Femme Fatale Reloaded (Pericolo #2)

He chortles at my threat, holding his barrel stomach at my apparent hilarity. “You and what army, Amelia? You are nothing outside of the doors of an Abbiati home. You have no one.”


“Bruno,” I state, and I see Alberto’s eyes widen. Bruno’s departure from the family always scares them most because of what he knows. It’s another reason he doesn’t get trouble for his betrayal – he knows too much. “And I’m sure my knowledge of you and the rest of this family could very well be exchanged for immunity if I were to choose to sing like a canary.”

That rattles him some more. My blatant disrespect of keeping my already threatened place in the family.

“I should send you back in fucking pieces,” Alberto snarls, really unleashing the frenzy I’ve worked him up to. “I should take you downstairs and make you pay for the amount of stress you have caused this family. Girls like you don’t deserve sheltering from a life we have, they deserve to feel the entire pain it brings on them.”
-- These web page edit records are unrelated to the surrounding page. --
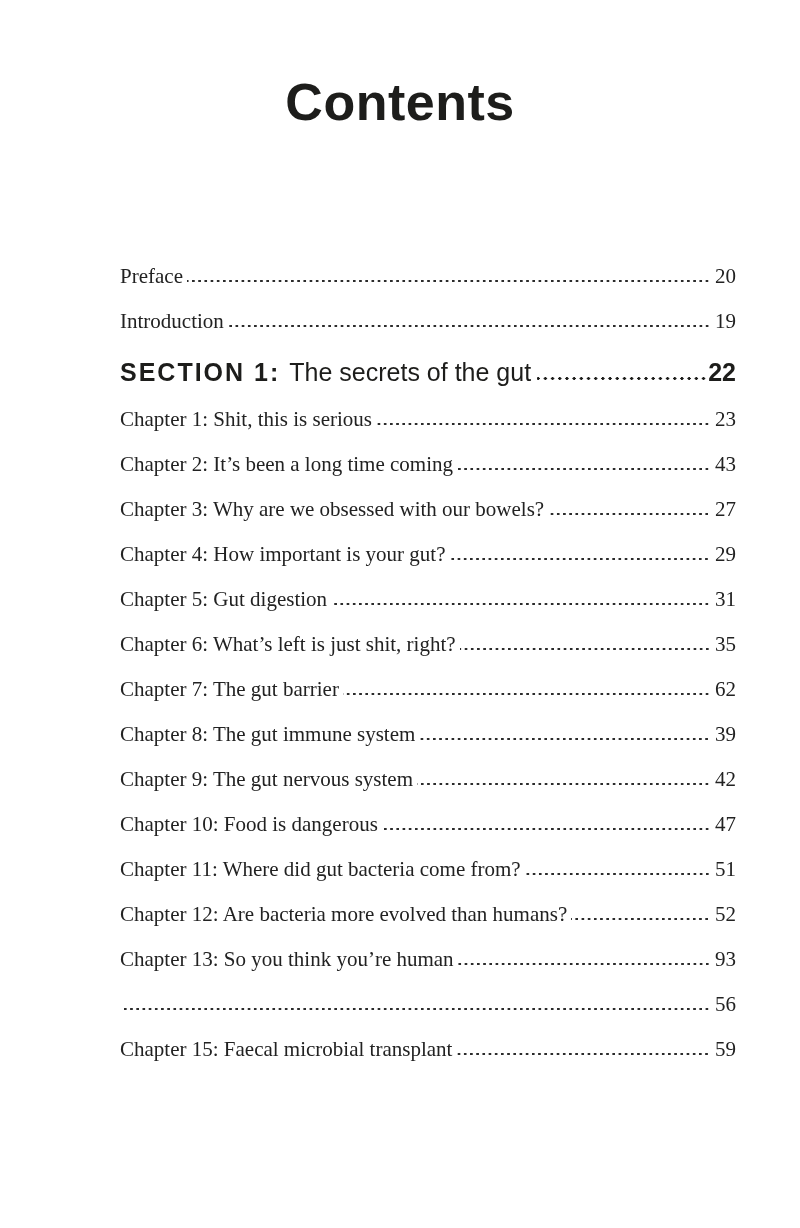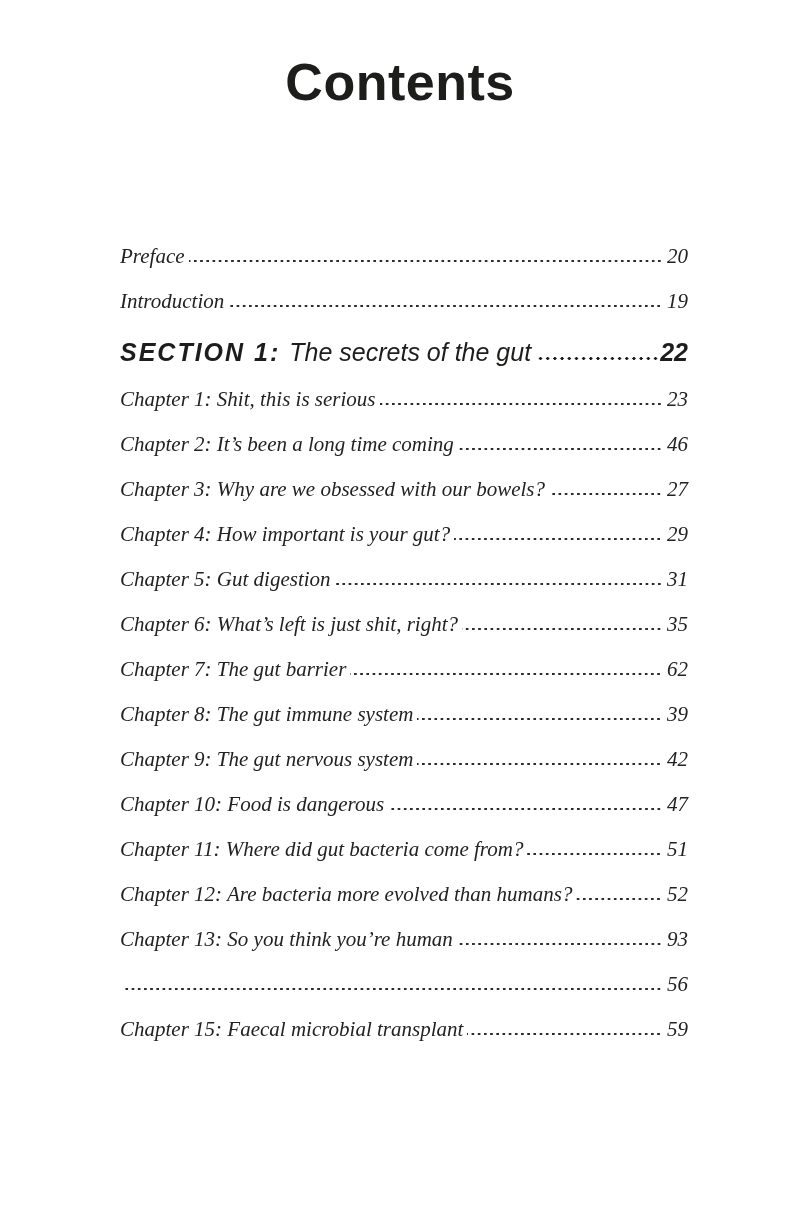--- a/index.html
+++ b/index.html
@@ -11,35 +11,34 @@
     width: 800px;
     height: 1228px;
     overflow: hidden;
     color: #1d1d1b;
   }
   .page {
     width: 800px;
     height: 1228px;
     background: #ffffff;
     box-sizing: border-box;
-    padding-top: 56px;
+    padding-top: 76px;
   }
   .title {
     margin: 0;
     text-align: center;
     font-family: "Liberation Sans", sans-serif;
     font-weight: 700;
     font-size: 52px;
     line-height: 1;
     letter-spacing: 0.5px;
     color: #1d1d1b;
   }
   .toc {
-    margin: 138px 112px 0 120px;
-    font-style: italic;
+    margin: 138px 64px 0 120px;
   }
   .row {
     display: flex;
     align-items: baseline;
     font-size: 21px;
     line-height: 1;
     margin-bottom: 24px;
     white-space: nowrap;
     cursor: default;
   }
@@ -115,21 +114,21 @@
 
     <div class="row serif">
       <span class="entry-label">Chapter 1: Shit, this is serious</span>
       <span class="dots"></span>
       <span class="entry-page">23</span>
     </div>
 
     <div class="row serif">
       <span class="entry-label">Chapter 2: It’s been a long time coming</span>
       <span class="dots"></span>
-      <span class="entry-page">46</span>
+      <span class="entry-page">43</span>
     </div>
 
     <div class="row serif">
       <span class="entry-label">Chapter 3: Why are we obsessed with our bowels?</span>
       <span class="dots"></span>
       <span class="entry-page">27</span>
     </div>
 
     <div class="row serif">
       <span class="entry-label">Chapter 4: How important is your gut?</span>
“And that’s where you fail,” I say, applying a sweet, sarcastic tone. “You hurt me and there will be people willing to hurt you. I’m too damn valuable to this family to be hurt or disowned. Even my father saw that, but you are one kind of devil hell never made!” I then feel myself darken, my anger heating up more. “At least my father had some redeeming features. Hell, even Giovanni did, but you,” I pause to laugh mirthlessly at him, “You, Alberto, are going straight to somewhere far worse than hell!”

As I walk away, I hear him growl, “Your flight leaves in four hours, Amelia. You have to fucking pack."
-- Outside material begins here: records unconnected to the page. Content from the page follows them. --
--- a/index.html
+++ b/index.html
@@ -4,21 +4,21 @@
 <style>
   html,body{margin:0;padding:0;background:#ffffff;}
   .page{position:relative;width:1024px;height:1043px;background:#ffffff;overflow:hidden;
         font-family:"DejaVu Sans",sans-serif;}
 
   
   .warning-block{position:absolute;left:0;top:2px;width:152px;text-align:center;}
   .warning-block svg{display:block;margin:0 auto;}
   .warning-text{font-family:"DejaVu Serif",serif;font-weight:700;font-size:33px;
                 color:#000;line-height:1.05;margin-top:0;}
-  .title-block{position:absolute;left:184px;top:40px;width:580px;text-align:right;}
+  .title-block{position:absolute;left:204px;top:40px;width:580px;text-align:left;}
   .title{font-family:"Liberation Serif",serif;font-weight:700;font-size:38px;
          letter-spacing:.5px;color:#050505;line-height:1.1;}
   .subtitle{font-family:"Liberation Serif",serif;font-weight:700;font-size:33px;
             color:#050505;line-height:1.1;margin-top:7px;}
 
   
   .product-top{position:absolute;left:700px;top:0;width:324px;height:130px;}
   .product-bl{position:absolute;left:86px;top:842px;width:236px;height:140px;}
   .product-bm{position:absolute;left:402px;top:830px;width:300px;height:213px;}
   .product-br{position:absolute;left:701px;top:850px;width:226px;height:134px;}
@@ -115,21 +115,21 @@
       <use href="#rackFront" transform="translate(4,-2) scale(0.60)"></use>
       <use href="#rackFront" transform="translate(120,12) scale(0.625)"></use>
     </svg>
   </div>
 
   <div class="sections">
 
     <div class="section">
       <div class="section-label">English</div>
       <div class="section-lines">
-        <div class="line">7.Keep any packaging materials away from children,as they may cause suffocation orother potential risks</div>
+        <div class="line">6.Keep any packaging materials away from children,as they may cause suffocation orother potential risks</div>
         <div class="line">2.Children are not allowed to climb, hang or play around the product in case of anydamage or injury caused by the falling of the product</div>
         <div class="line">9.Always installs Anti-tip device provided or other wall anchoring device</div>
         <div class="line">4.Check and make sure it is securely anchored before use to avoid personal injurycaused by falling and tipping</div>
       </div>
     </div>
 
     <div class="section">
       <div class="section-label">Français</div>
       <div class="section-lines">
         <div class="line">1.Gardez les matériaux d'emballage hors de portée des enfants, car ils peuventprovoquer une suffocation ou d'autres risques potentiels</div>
"I've got my own business to attend to," I say, throwing the offhand comment over my shoulder. "Then I'll pack."

If only Alberto could see my face as I walk away. I am, by no means, as strong as I portray. I rock the boat but only because it makes me feel like I have some power in this family. Without that ability, I fear I’ll fade away. I make sure people know how defiant and heartless I am so I’m remembered. Because Alberto is right – without this family, I am nothing. I have nothing left to do but to cling on by my fingertips.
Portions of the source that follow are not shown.